No, be diligent, faithful, focused.

Seek Godly counsel. Make your vision plain.  Just don’t refuse to obey simply because you don’t know how His leading fits into any nice label, or picture, or story, or identity that you’e been creating and thereby following. 

In short, when asking yourself the question,” Who am I?”, may “what you do” not be the pinnacle for “who you are.”

Start here first. I am a beloved son/daughter of the Most High. I serve, love, and am devoted to Him, His thoughts, His ways, and His plans above anything else. And through that, I move to where He tells me to go, when He tells me to go, and how He wants me to go. 

In doing so, it may not look like a pretty understood picture. But continue doing the last thing He told you to do no matter how scattered, unproductive, and illogical it may seem. And know that nothing He calls you to do is above you or beneath you. You only think those thoughts when you identify yourself with anything outside of being a child of God. 

I probably should end this blog post here, but one last thing. 

Although John the Baptist denied being the prophet Elijah…technically, John the Baptist did come in the Spirit of Elijah. But you don’t see John the Baptist sitting around pondering the acceptance of this title. John the Baptist simply knew that He was supposed to be making straight the way of the Lord and that’s exactly what He did. 

I wonder though, what if John the Baptist did recognize that he was the one who had come in the spirit of Elijah?  Would this title have made him doubt his life’s trajectory once he ended up in jail? Would he have wrongfully blamed himself for getting it all wrong after learning that he was about to be beheaded? 

I wonder how differently John the Baptist would’ve moved if he was trying to figure out how life fit into a certain box.

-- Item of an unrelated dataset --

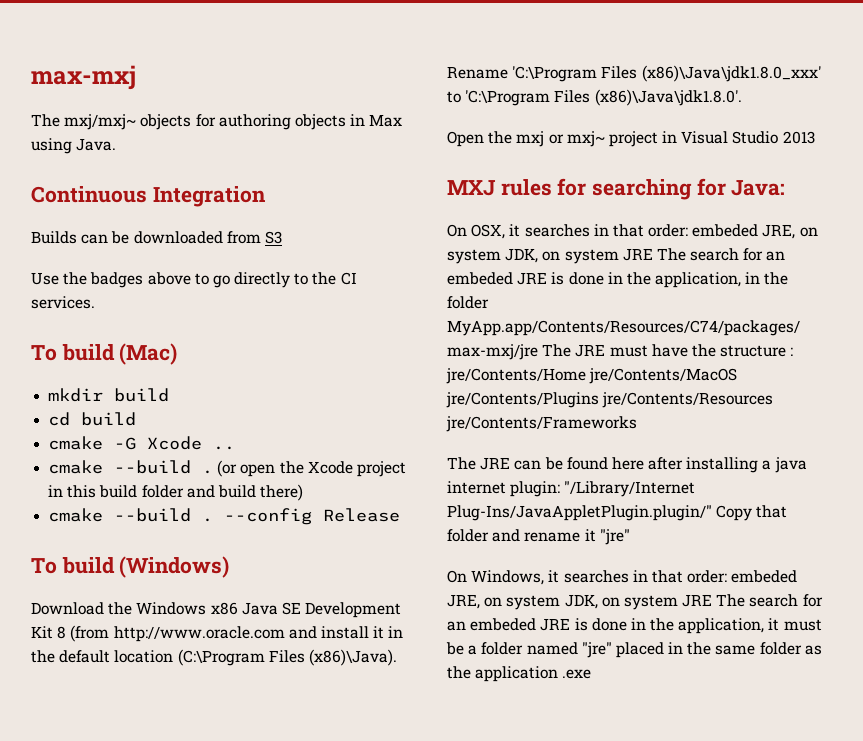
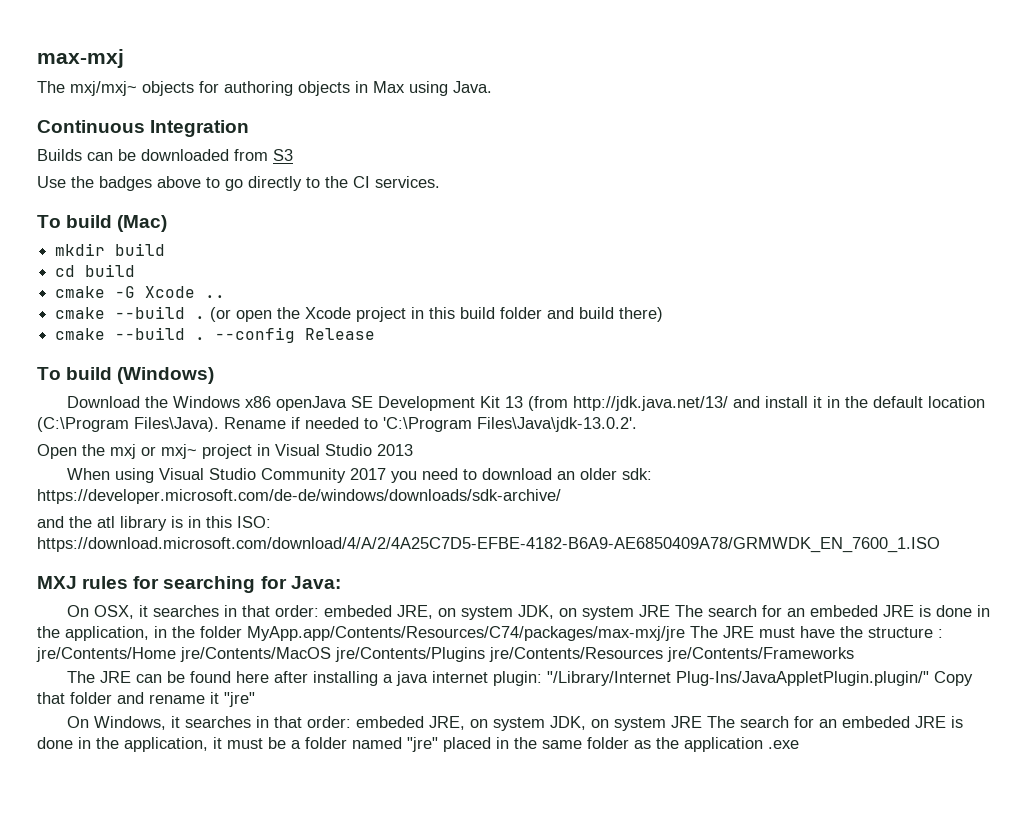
[241,602,278,615] Java -> [275,396,347,411] openJava
[57,625,285,642] 8 (from http://www.oracle.com -> [504,396,728,411] 13 (from http://jdk.java.net/13/
[268,649,397,666] [447,65,821,82] [447,89,742,106] Files (x86)\Java). Rename 'C:\Program Files (x86)\Java\jdk1.8.0_xxx' to 'C:\Program Files (x86)\Java\jdk1.8.0'. -> [134,417,637,432] Files\Java). Rename if needed to 'C:\Program Files\Java\jdk-13.0.2'.
(815, 137) none -> [66,468,652,483] [37,489,561,504] [37,516,271,531] [37,537,940,553] // When using Visual Studio Community 2017 you need to download an older sdk: https://developer.microsoft.com/de-de/windows/downloads/sdk-archive/ // and the atl library is in this ISO: https://download.microsoft.com/download/4/A/2/4A25C7D5-EFBE-4182-B6A9-AE6850409A78/GRMWDK_EN_7600_1.ISO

Bringing it back to myself, I can’t sincerely make sense of my life in this current season. Typically, I have a sense of an upward trajectory towards a certain goal that I can see. I can touch. I can feel. 

Instead, I feel like life is barreling towards me and the Holy Spirit is carrying me through the day, the week, the month, the yearssss with varying directives that at times don’t make sense to me. 

I don’t know the end of this story He’s creating in my life for His glory. But I know to trust in being faithful in the last thing He has told me to do. 

That begins with simply writing this blog post lol. 

May this be of any encouragement to you. Do the last thing He told you to do :), beloved child of God.